IT’S easily 10 years since Canberra REP staged Michael Frayn’s celebrated farce “Noises Off”, and director Cate Clelland, who did it last time too, hasn’t changed a thing, except for most of the cast.
Nor has she attempted to fiddle with it by changing the location, saying “I didn’t mind shifting Shakespeare but this is just such an English play…You couldn’t do ‘Don’s Party’ anywhere but in Australia, could you?”
Briefly, Frayn was inspired while watching, “From the Wings”, a performance of a play he’d written, thinking, “It was funnier from behind than in front, and I thought that one day I must write a farce from behind”.
And that’s what the play is all about, as a repertory theatre cast struggles to put on a play called “Nothing On” (that’s a double entendre). Mishaps, mayhem, ad-libbing and an unfortunate plate of sardines all have a part to play.
It’s arguably the most famous farce in the world, and it’s been translated into dozens of languages, so it must’ve touched a universal chord. It’s a considerable achievement that Frayn’s play has pretty well open overtaken the work of Georges Feydeau in popularity but then again, as Clelland says, “the French have the same theatrical sensibility”. And, a big bonus, it’s a play that even non-theatre people love.
As we watch the REP cast going through their paces, such as performer Lainie Hart struggling with an outrageous costume, Clelland reflects, “We don’t have true repertory theatre here, we never had…but we know what repertory companies are”. She’s talking about the kind of theatre where companies have several plays circulating in the repertoire all the time, the mainstay of British provincial theatre.
“Ten years is a long time and it’s not any easier,” says Andrew Kay, who is the only leftover actor from the previous production, agreeing that “Noises Off” is notoriously difficult to perform.
“Just as with real estate is location, location and location, with farce its timing, timing and timing,” Clelland chips in, adding that precision of movement and character is also essential.
At times, she says, it can be quite gruelling so that she’ll tell the cast, “okay this is the Clyde Mountain section”.

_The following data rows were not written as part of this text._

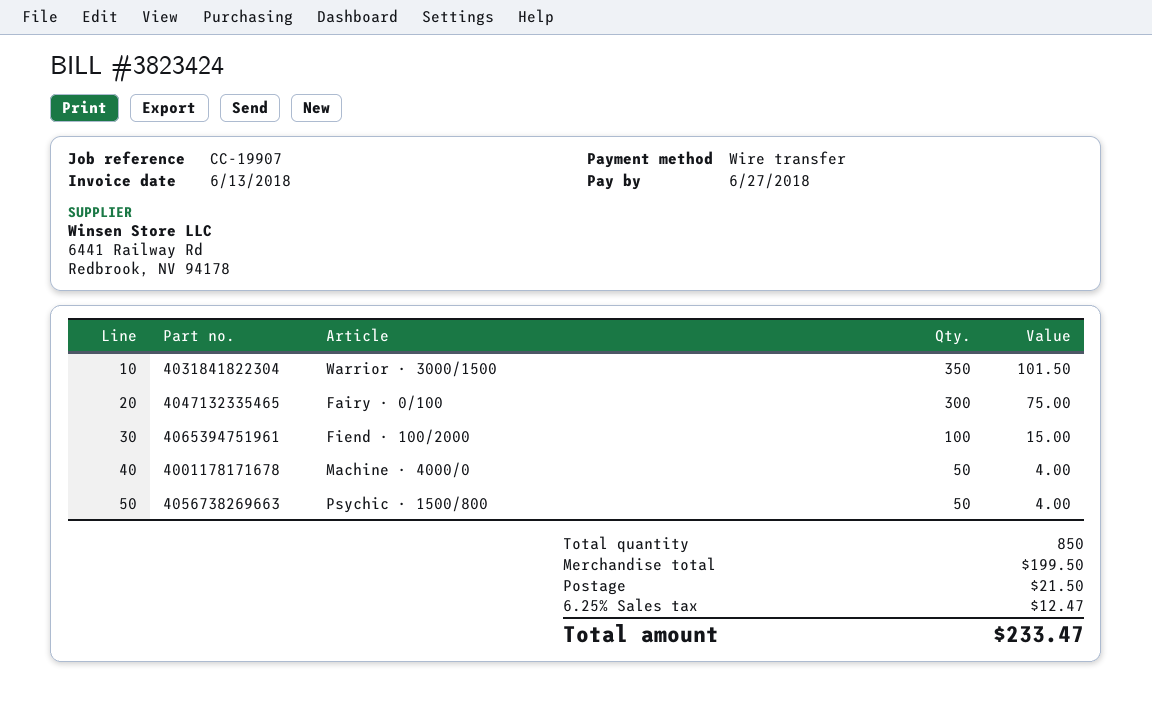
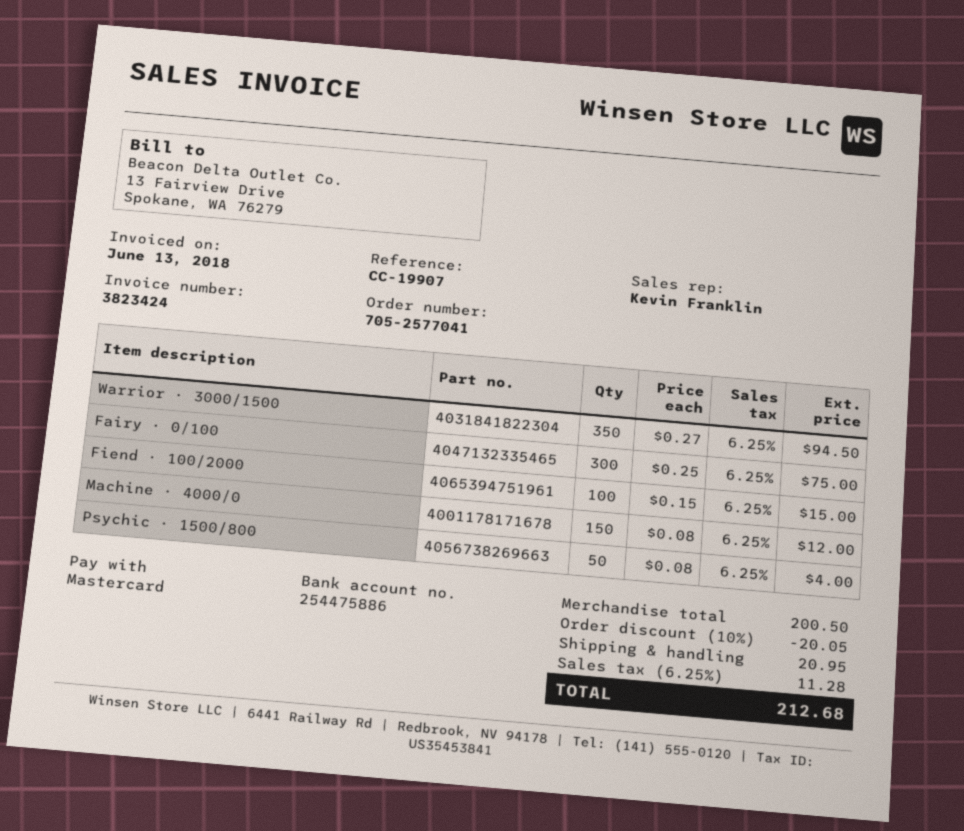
payment method: bank transfer -> Mastercard
Warrior · 3000/1500: 350 for 101.50 -> 350 for 94.50
Machine · 4000/0: 50 for 4.00 -> 150 for 12.00
subtotal: 199.50 -> 200.50
discount: none -> 10% = 20.05
shipping: 21.50 -> 20.95
tax: 6.25% = 12.47 -> 6.25% = 11.28
total: 233.47 -> 212.68

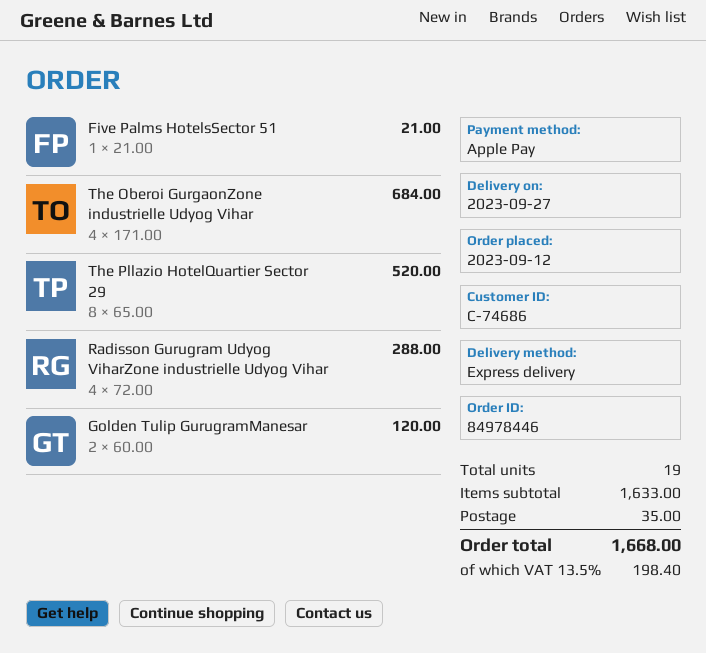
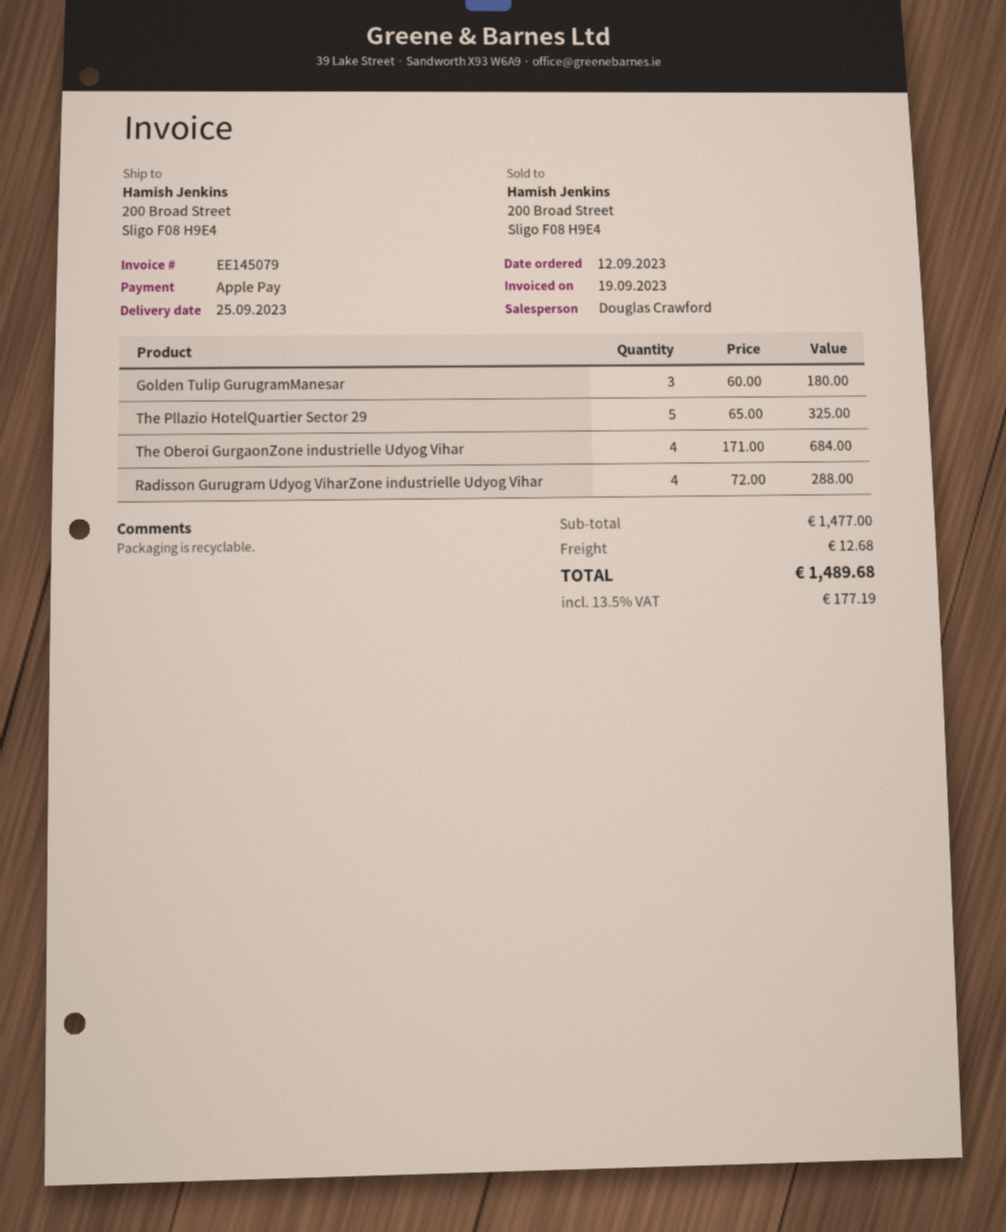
delivery date: 2023-09-27 -> 2023-09-25
Five Palms HotelsSector 51: 1 x 21.00 = 21.00 -> none
The Pllazio HotelQuartier Sector 29: 8 x 65.00 = 520.00 -> 5 x 65.00 = 325.00
Golden Tulip GurugramManesar: 2 x 60.00 = 120.00 -> 3 x 60.00 = 180.00
subtotal: 1633.00 -> 1477.00
shipping: 35.00 -> 12.68
tax: 13.5% = 198.40 -> 13.5% = 177.19
total: 1668.00 -> 1489.68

“You have to drill the cast like an army,” she says, especially with the extraordinary number of lines that are complete non sequiturs. It would be easy to “dry” in a farce like this.
Although company members Kay and Liz De Toth confirm that rehearsals have been a lot of fun, Clelland insists that it’s “deadly serious work”.
But now they’re ready to face audiences, so, on second thoughts, she decides she will go to dress rehearsal and tell them “the fun starts now”.
“Noises Off”, Theatre 3, Repertory Lane Acton November 18 to December 3, bookings to canberrarep.org.au or 6257 1950.